Again, I kind of blame Horizon here, for allowing bad data in it’s internal store, and then for writing bad data out in marc export when such bad data is in it’s internal store.
NEW! 4 Feb 2010:
Marc control character in internal data value.
I’ll describe this one in Horizon-specific terminology, cause it’s clearer.
The horizon “bib” table holds an individual marc field in the ‘text’ column. Every ‘text’ column ENDS in the Marc Field Terminator character (decimal 30, hex 1E, sometimes displayed as “^^”).
However, some of our values have that Marc Field Terminator character _not_ as the last character, but internally. This creates problems in marc export, where the marc created by marcout is invalid unparseable marc. (as it includes marc Field Terminator control character in illegal position).
This problem is not visible in Horizon Staff Client, the control character is not shown. But it’s hiding there in the database anyway. If you open an individual record in Horizon Staff Client and then simply re-save it, it SEEMS to fix the problem in at least some cases (not sure about all), but probably makes more sense to fix it in bulk through an automated process anyway.
As a technical note: I used this SQL against hzdev db to find the number of bibs which contained char(30) as some char OTHER than the last in dbo.bib. It takes quite a while ro run. This would have to be re-done for dbo.bib_longtext.longtext, another table that data destined for marc export can hide. You could base an automated fix off of this SQL technique.
select count(distinct bib#) from dbo.bib where (charindex(char(30), text) != char_length(text))

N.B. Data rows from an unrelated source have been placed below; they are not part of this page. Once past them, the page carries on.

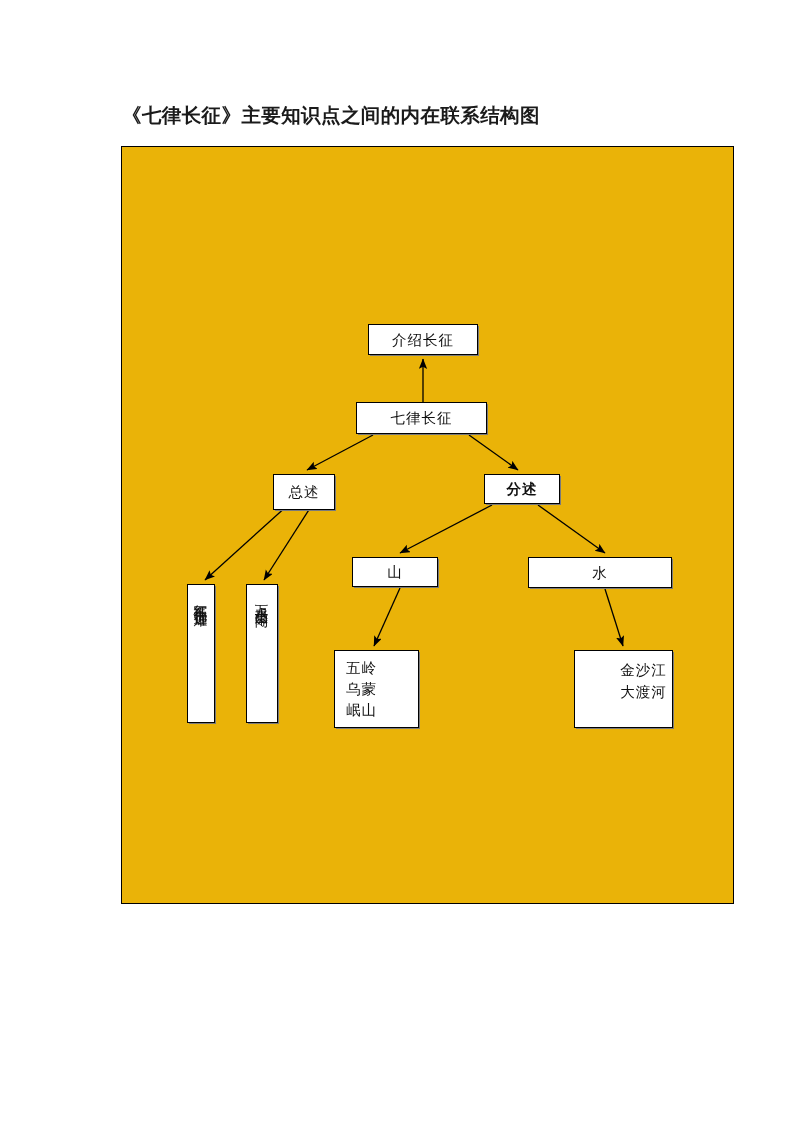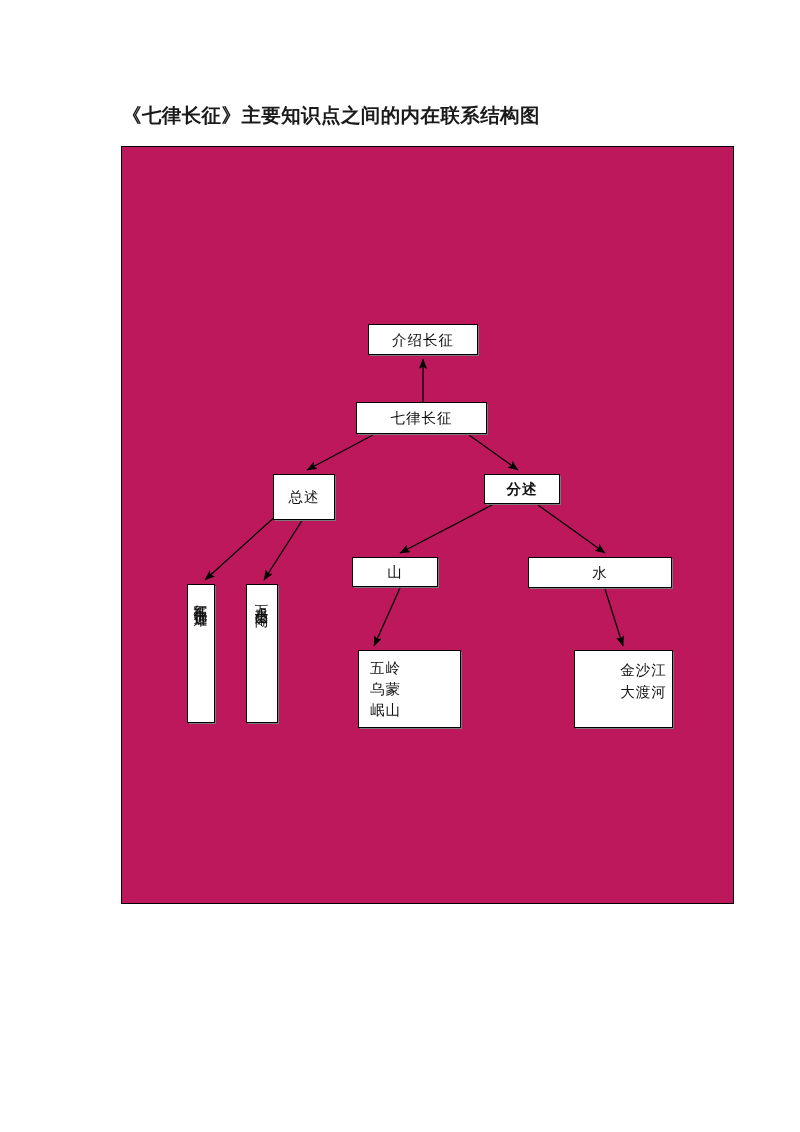--- a/index.html
+++ b/index.html
@@ -38,7 +38,7 @@
     height: 758px;
     border: 1px solid #000000;
     box-sizing: border-box;
-    background: #be185d;
+    background: #eab308;
   }
 
   

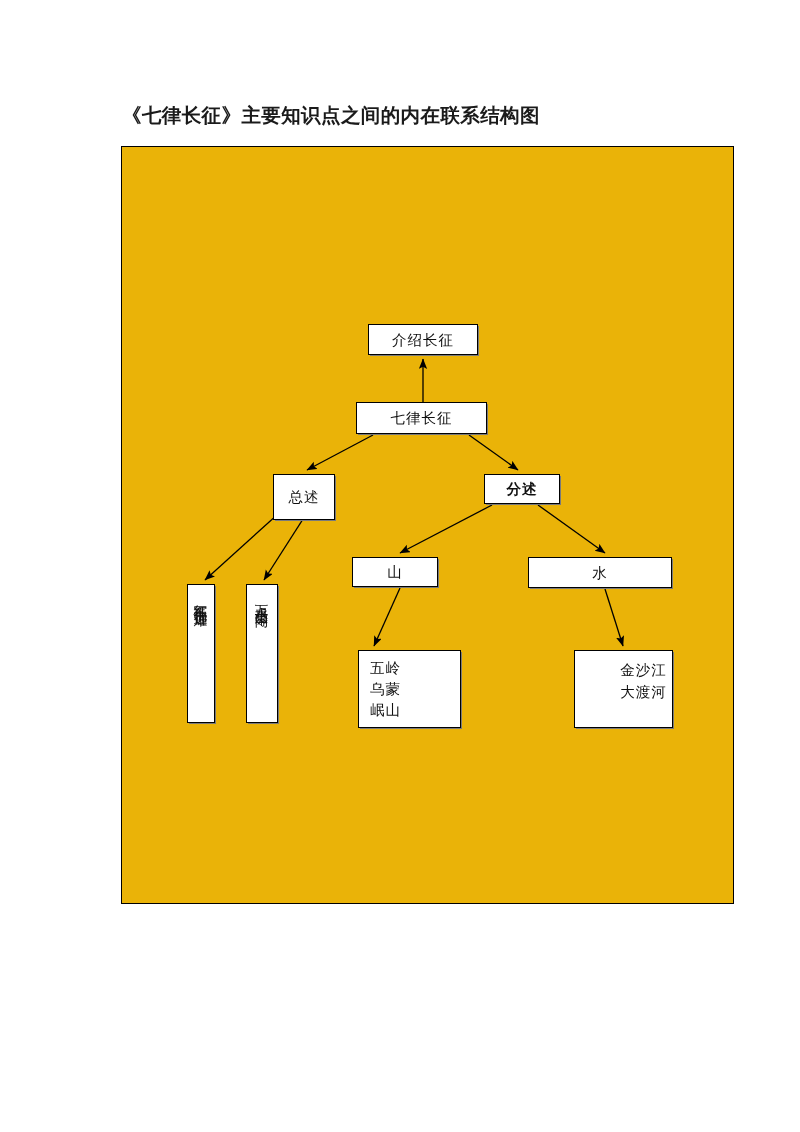--- a/index.html
+++ b/index.html
@@ -108,7 +108,7 @@
   
   #node-intro        { left: 246px; top: 177px; width: 110px; height: 31px; }
   #node-root         { left: 234px; top: 255px; width: 131px; height: 32px; }
-  #node-summary      { left: 151px; top: 327px; width: 62px; height: 46px; }
+  #node-summary      { left: 151px; top: 327px; width: 62px; height: 36px; }
   #node-detail       { left: 362px; top: 327px; width: 76px; height: 30px; font-weight: bold; }
   #node-mountain     { left: 230px; top: 410px; width: 86px; height: 30px; }
   #node-water        { left: 406px; top: 410px; width: 144px; height: 31px; }

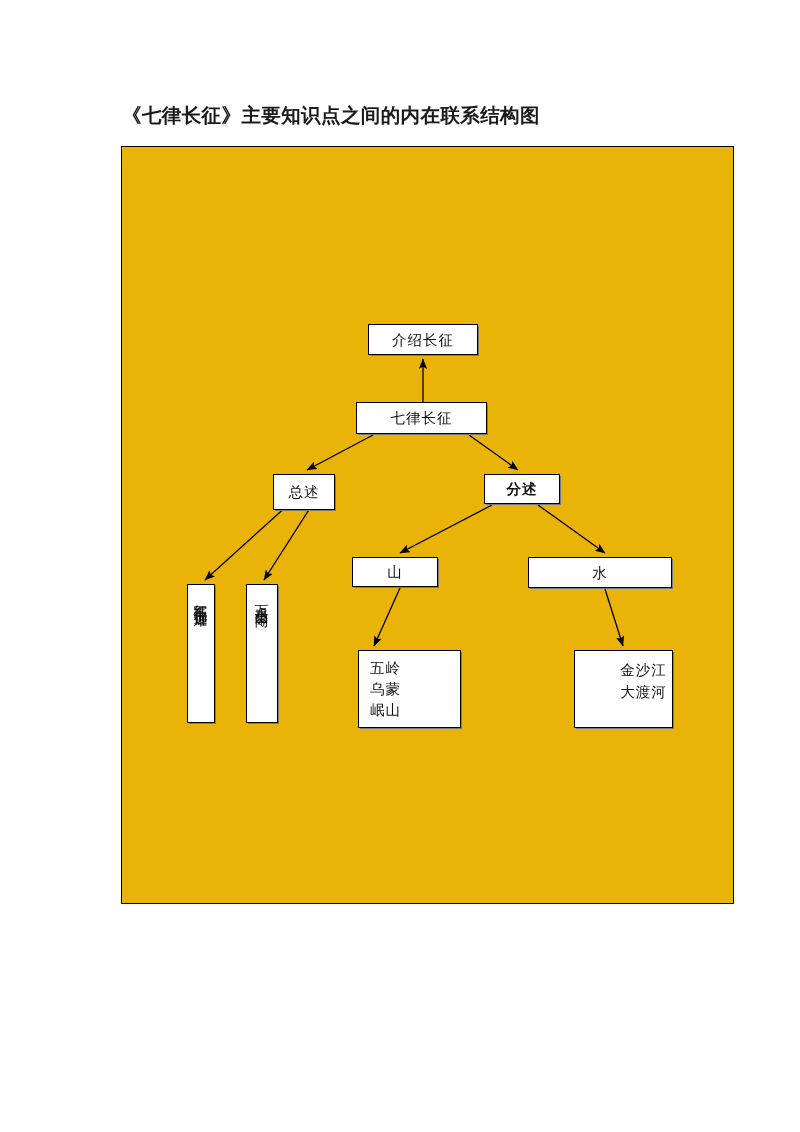--- a/index.html
+++ b/index.html
@@ -114,7 +114,7 @@
   #node-water        { left: 406px; top: 410px; width: 144px; height: 31px; }
   #node-line1        { left: 65px;  top: 437px; width: 28px; height: 139px; }
   #node-line2        { left: 124px; top: 437px; width: 32px; height: 139px; }
-  #node-mountains    { left: 236px; top: 503px; width: 103px; height: 78px; }
+  #node-mountains    { left: 212px; top: 503px; width: 85px; height: 78px; }
   #node-rivers       { left: 452px; top: 503px; width: 99px; height: 78px; padding-left: 40px; }
 </style>
 </head>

Correction: that SQL will also find values that do not end in the FT at all. While Horizon ordinarily does so that’s sort of an error, it doesn’t cause any problems. Here’s one to find only ones with an internal FT after all, not including ones with no FT whatsoever:
select count(distinct bib#) from dbo.bib where (charindex(char(30), text) not in(0, char_length(text)))
New! 9 Marc 2010: 5. Illegal Marc8 encoding
Records in our catalog are not in UTF-8 but in the library “Marc8” encoding. However, if there’s weird data in the db, our catalog will happily export marc that actually includes bytes which are not proper Marc8. For instance, in the situation I ran into, two “ESC” characters in a row. Fortunately, I have not run into very many of these, since I have no idea how (or if it’s possible) to automate discovery (let alone fixing) of all possible types of bad Marc8 encoding output.

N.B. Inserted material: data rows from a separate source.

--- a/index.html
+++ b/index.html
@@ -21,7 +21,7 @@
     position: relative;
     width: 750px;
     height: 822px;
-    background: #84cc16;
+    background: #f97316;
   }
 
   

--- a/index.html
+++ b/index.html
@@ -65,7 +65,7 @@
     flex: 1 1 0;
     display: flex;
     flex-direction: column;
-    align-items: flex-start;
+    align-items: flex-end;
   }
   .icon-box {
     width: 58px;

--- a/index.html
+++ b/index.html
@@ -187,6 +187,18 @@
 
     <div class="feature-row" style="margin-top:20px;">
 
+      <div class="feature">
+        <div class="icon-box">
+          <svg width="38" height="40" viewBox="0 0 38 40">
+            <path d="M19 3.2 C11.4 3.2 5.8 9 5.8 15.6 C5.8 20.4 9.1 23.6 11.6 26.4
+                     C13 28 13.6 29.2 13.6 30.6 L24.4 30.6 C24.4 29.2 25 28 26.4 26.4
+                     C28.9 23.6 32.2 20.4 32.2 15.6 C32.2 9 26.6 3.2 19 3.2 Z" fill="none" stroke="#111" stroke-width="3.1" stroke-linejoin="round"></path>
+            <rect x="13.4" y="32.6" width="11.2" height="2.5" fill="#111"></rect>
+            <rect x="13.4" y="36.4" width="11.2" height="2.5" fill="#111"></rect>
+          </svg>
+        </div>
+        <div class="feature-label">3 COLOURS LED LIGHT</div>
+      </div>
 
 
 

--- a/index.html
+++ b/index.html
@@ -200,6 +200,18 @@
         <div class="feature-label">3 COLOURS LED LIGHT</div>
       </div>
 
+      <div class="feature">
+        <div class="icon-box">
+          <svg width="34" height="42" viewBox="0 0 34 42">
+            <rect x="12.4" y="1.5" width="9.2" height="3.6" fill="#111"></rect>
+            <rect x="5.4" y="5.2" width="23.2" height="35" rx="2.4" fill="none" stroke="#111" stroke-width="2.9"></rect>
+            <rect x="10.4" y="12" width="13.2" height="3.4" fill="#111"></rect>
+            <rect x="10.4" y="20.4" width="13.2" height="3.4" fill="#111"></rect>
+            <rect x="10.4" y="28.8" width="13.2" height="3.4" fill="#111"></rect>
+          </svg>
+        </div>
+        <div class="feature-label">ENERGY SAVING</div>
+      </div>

A note on MARC control character terminology
One confusing thing in dealing with this stuff that took me a while to figure out is how MARC uses it’s own special weird names for certain control characters.
MARC has a “Field Terminator” (which is sometimes called ‘field separator’ in marc docs instead of ‘terminator’) and a “Record Terminator” (also sometimes called ‘record separator’ in docs instead of ‘terminator’).
But the ascii values used for these special MARC control codes already had names in ascii, and they are confusingly similar but not the same names! This certainly leads to confusion.
Marc “Field Terminator” == Hex 1E == Decimal 30 == Ascii “Record Separator” == “control-^” or “^^”, which is how stock vim will display it.
Marc “Record Terminator” == Hex 1D == Decimal 29 == Ascii “Group Separator” == “control-]” or “^]” which is how stock vim will display it.
(Correction 3 Feb, this next is also part of the marc standard):
Marc “Subfield Delimiter” == Hex 1F == Decimal 31 == Ascii “Unit Separator” == “control-_” or “^_” which is how it will show up in vim.
Also update 3 Feb 2010. I made this little sign and now keep it on my wall next to my desk, so I can refer to it ha.